* [WORK INSTRUCTIONS]
Find every line below that contains the word "ellos" and copy it out.

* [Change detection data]
----------------
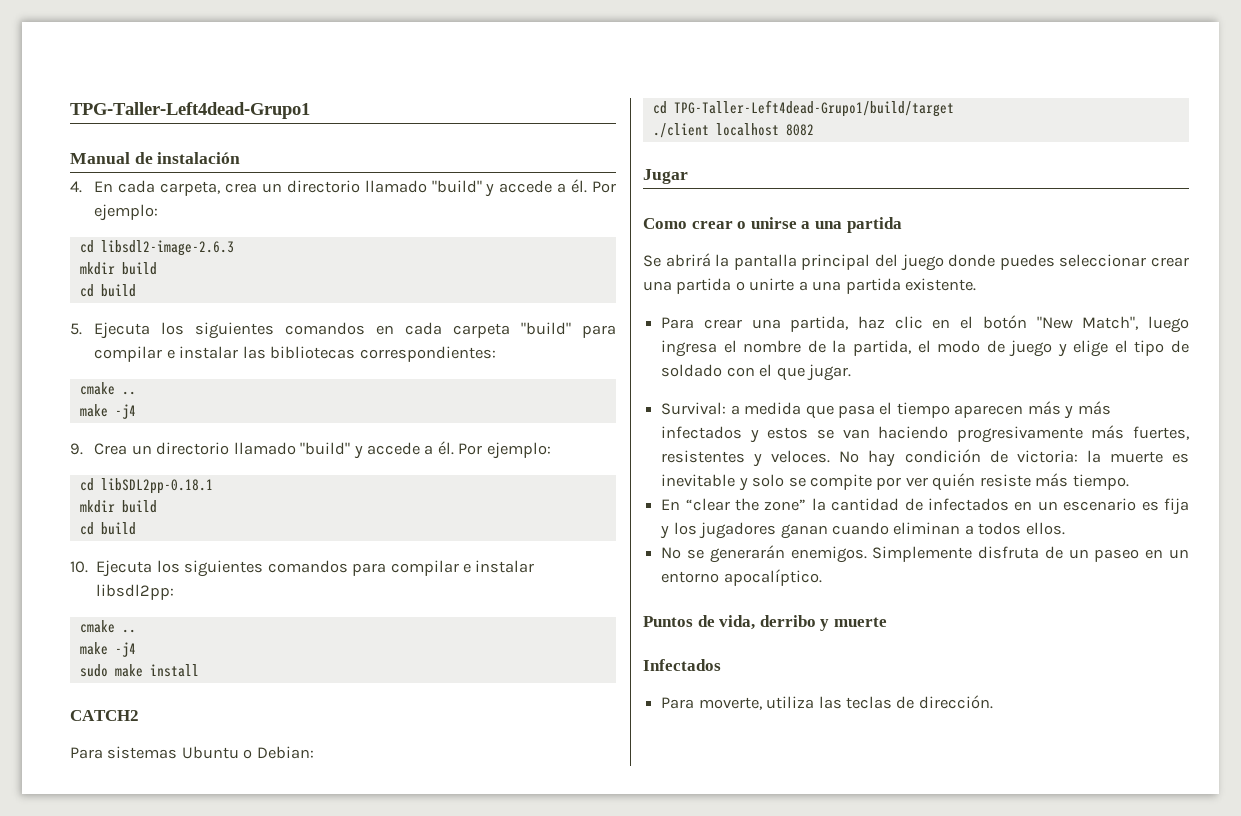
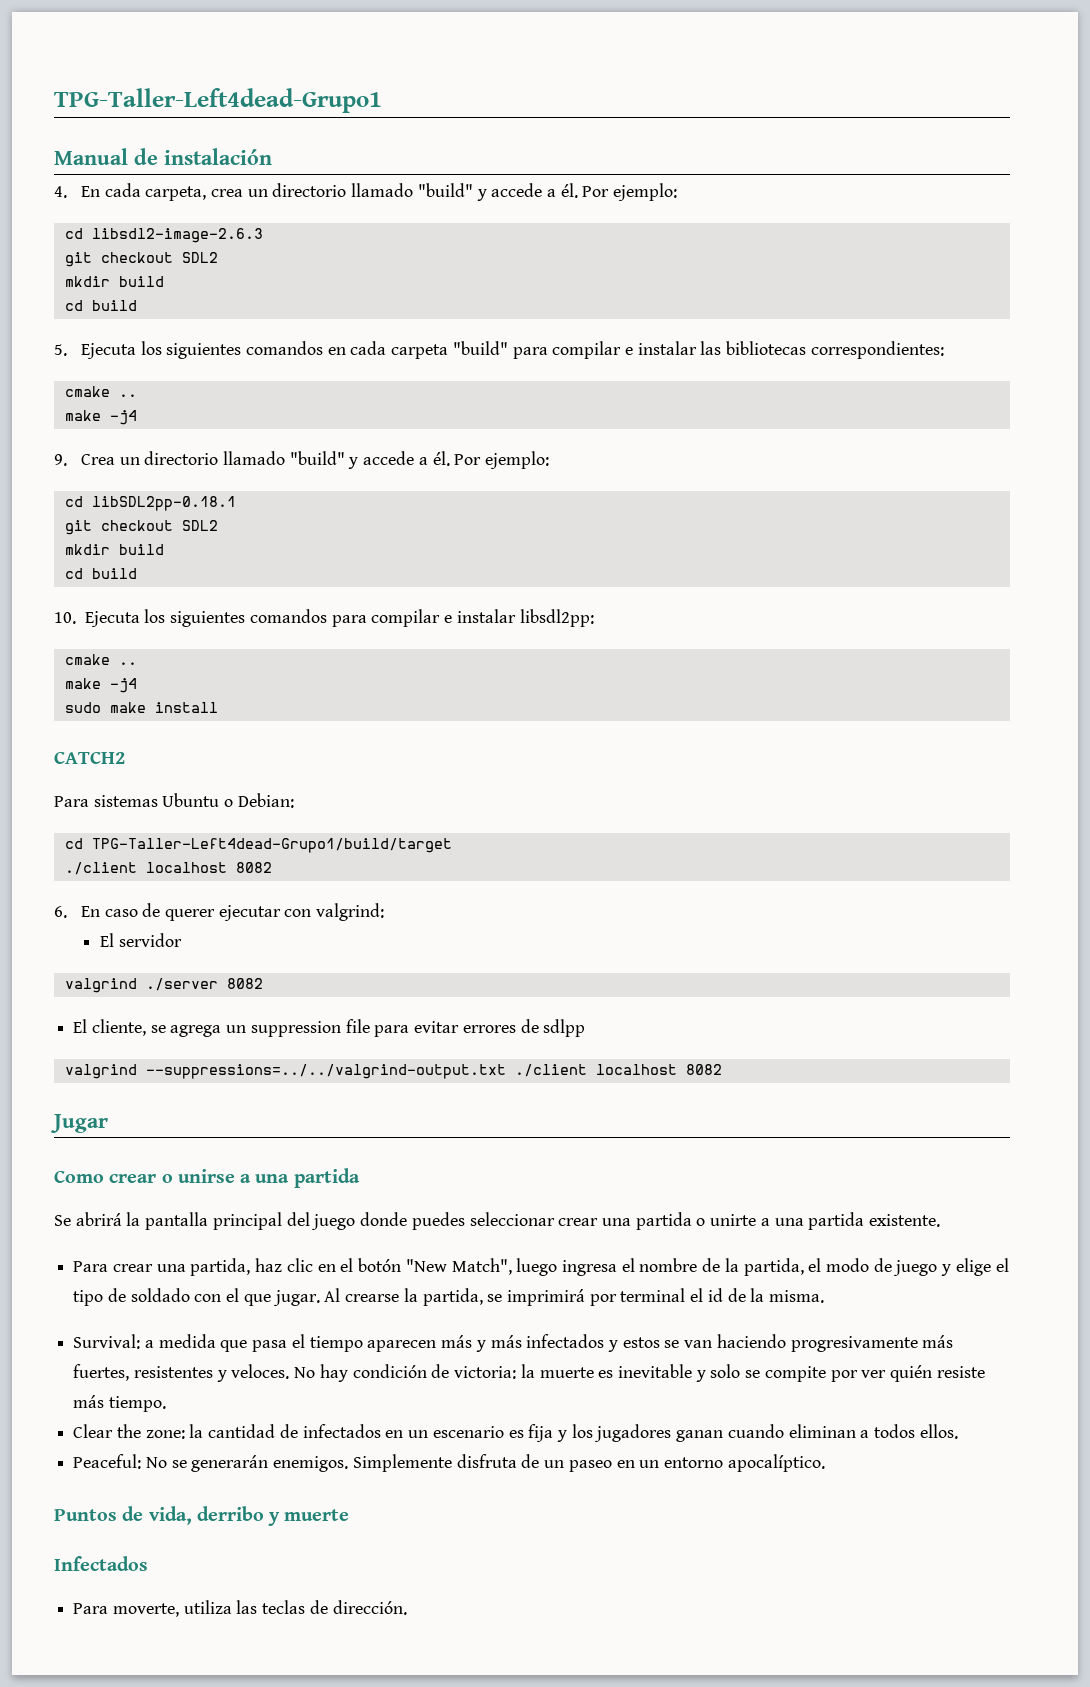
  cd libsdl2-image-2.6.3
+ git checkout SDL2
  cd libSDL2pp-0.18.1
+ git checkout SDL2
+ 6. En caso de querer ejecutar con valgrind:
+ El servidor
+ valgrind ./server 8082
+ El cliente, se agrega un suppression file para evitar errores de sdlpp
+ valgrind --suppressions=../../valgrind-output.txt ./client localhost 8082
+ Al crearse la partida, se imprimirá por terminal el id de la misma.
- En “clear the zone” la cantidad de infectados en un escenario es fija y los jugadores ganan cuando eliminan a todos ellos.
+ Clear the zone: la cantidad de infectados en un escenario es fija y los jugadores ganan cuando eliminan a todos ellos.
- No se generarán enemigos.
+ Peaceful: No se generarán enemigos.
----------------
* [PROBLEM SOLUTION]
- En “clear the zone” la cantidad de infectados en un escenario es fija y los jugadores ganan cuando eliminan a todos ellos.
+ Clear the zone: la cantidad de infectados en un escenario es fija y los jugadores ganan cuando eliminan a todos ellos.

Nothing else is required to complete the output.